Task: Using the data below, return all lines in which "discount" appears.

Given records below:

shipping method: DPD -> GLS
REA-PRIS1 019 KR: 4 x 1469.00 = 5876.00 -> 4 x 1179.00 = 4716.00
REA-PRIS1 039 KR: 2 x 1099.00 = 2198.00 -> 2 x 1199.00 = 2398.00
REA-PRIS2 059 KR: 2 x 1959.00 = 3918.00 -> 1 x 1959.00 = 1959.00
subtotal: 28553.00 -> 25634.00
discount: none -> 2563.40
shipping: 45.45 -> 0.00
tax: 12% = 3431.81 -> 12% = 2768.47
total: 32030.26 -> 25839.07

End of Given records.
Given records below:

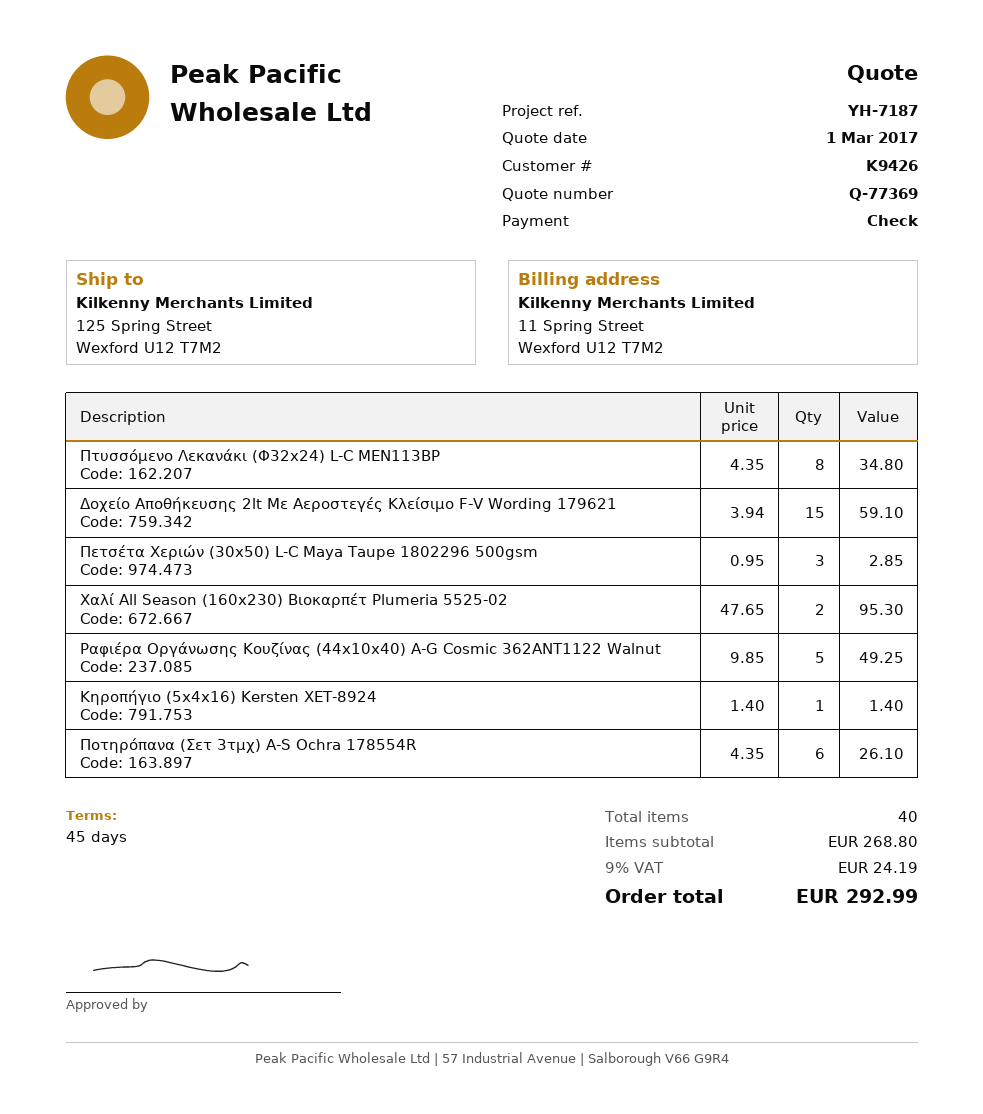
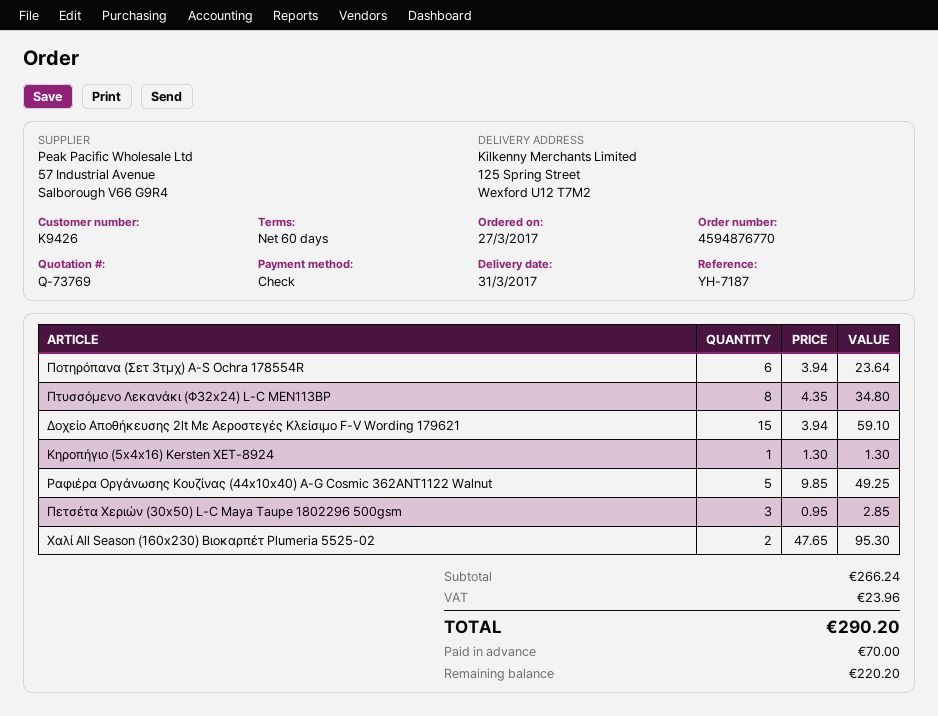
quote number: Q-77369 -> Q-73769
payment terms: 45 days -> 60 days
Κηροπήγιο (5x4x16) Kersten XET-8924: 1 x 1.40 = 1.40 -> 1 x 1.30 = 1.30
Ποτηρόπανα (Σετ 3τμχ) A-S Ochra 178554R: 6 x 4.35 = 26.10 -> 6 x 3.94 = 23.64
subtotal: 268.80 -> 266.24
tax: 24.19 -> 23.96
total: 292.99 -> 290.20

End of Given records.
Given records below:

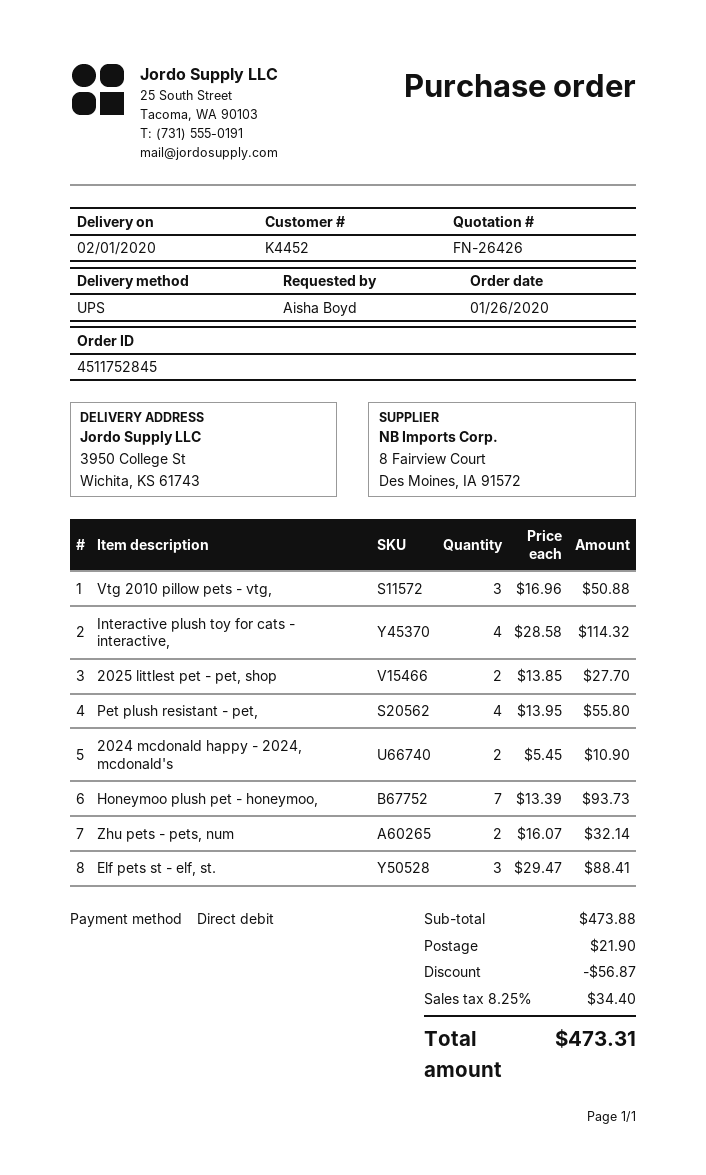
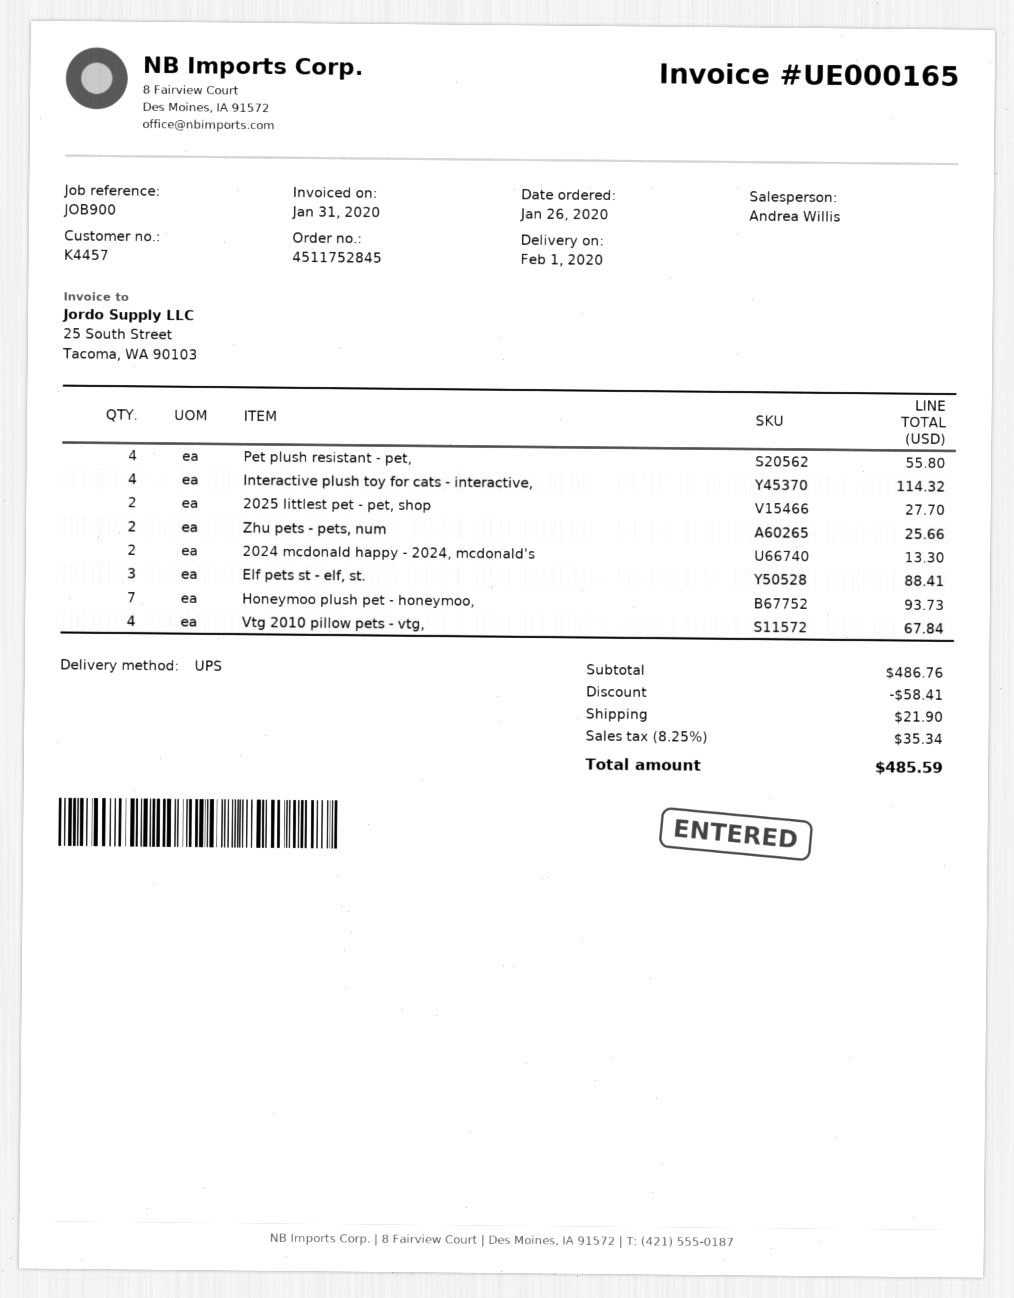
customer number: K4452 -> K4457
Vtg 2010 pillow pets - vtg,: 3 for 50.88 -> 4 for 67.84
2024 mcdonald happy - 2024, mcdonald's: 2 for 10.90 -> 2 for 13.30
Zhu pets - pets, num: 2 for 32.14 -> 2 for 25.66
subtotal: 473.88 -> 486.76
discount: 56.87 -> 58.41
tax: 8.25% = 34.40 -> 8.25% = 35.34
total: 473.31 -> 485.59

End of Given records.

Response area:
discount: none -> 2563.40
discount: 56.87 -> 58.41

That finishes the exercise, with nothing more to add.